● Material supplied
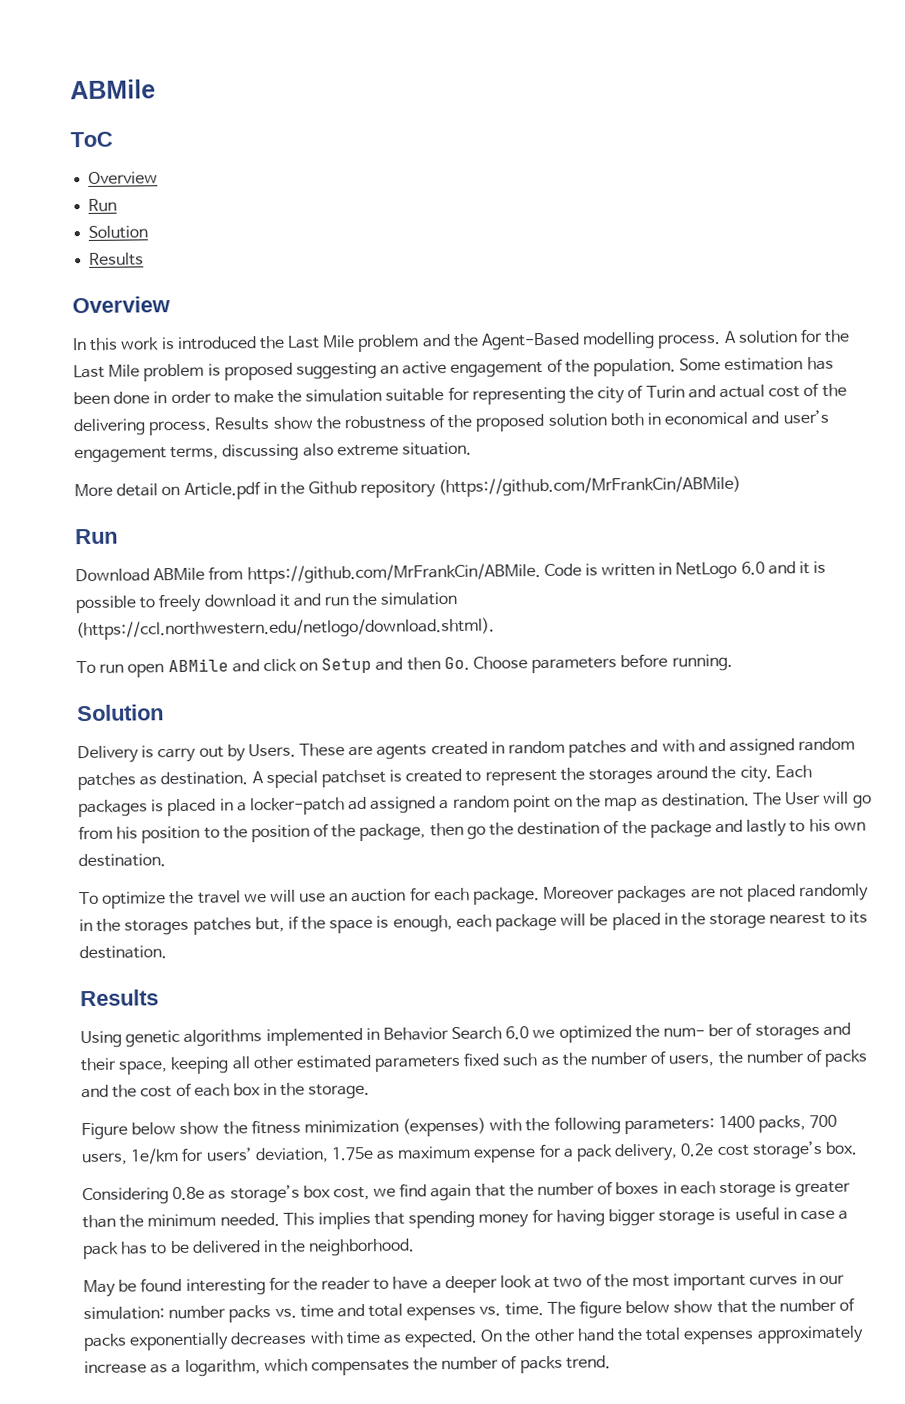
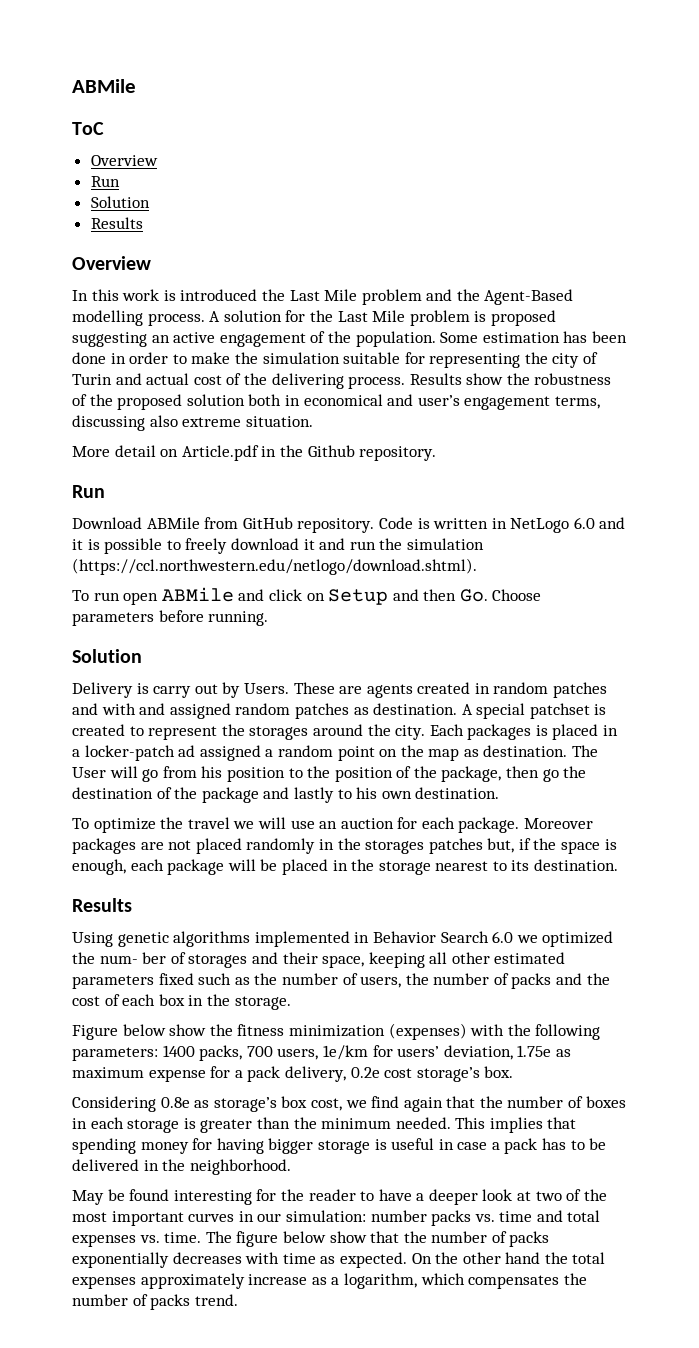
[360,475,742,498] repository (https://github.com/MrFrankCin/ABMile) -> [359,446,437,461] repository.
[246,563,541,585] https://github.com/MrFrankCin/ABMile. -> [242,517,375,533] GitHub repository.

--

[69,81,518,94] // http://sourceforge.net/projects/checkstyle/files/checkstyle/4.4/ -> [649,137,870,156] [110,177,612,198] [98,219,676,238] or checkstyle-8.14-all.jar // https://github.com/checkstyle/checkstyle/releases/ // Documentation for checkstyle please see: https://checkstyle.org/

...

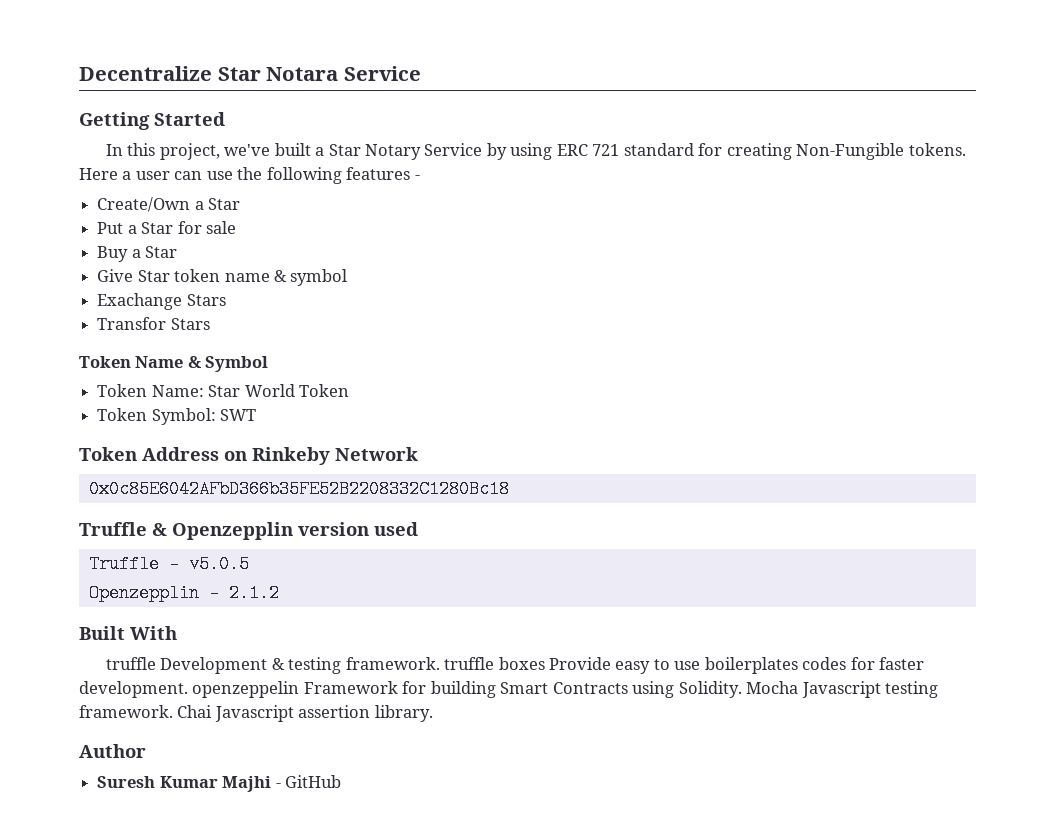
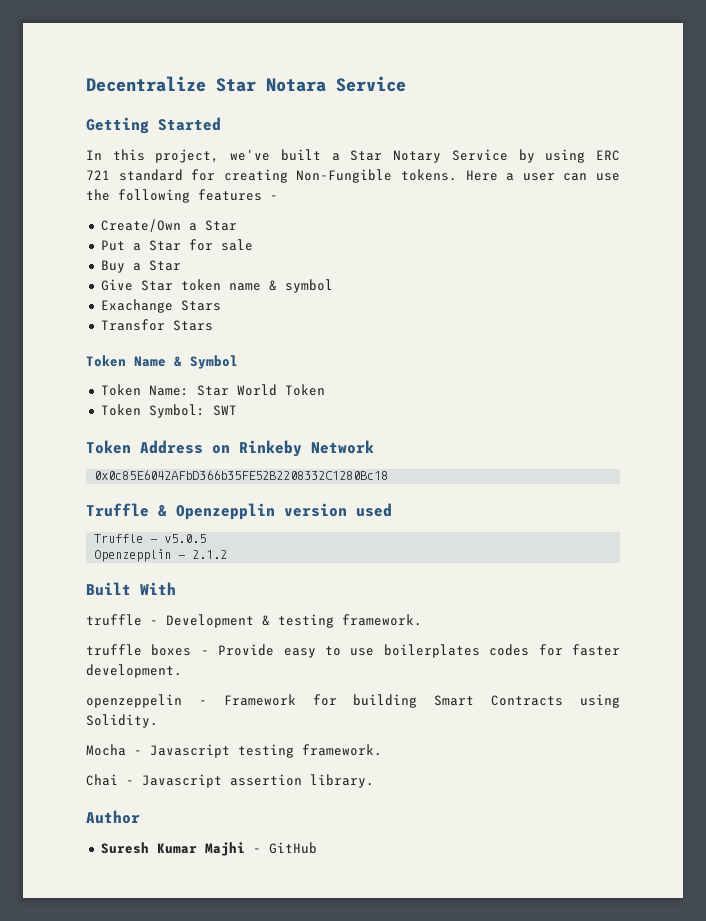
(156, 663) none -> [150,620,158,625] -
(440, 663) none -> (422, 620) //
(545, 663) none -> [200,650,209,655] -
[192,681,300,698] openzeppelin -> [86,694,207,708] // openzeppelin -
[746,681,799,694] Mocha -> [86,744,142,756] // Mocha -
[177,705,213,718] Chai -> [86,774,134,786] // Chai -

● Directions
All lines above between those holding "(545, 663) none" and "[177,705,213,718] Chai ->", inclusive, must be set down unchanged, and no other line may be included.

● Solved problem
(545, 663) none -> [200,650,209,655] -
[192,681,300,698] openzeppelin -> [86,694,207,708] // openzeppelin -
[746,681,799,694] Mocha -> [86,744,142,756] // Mocha -
[177,705,213,718] Chai -> [86,774,134,786] // Chai -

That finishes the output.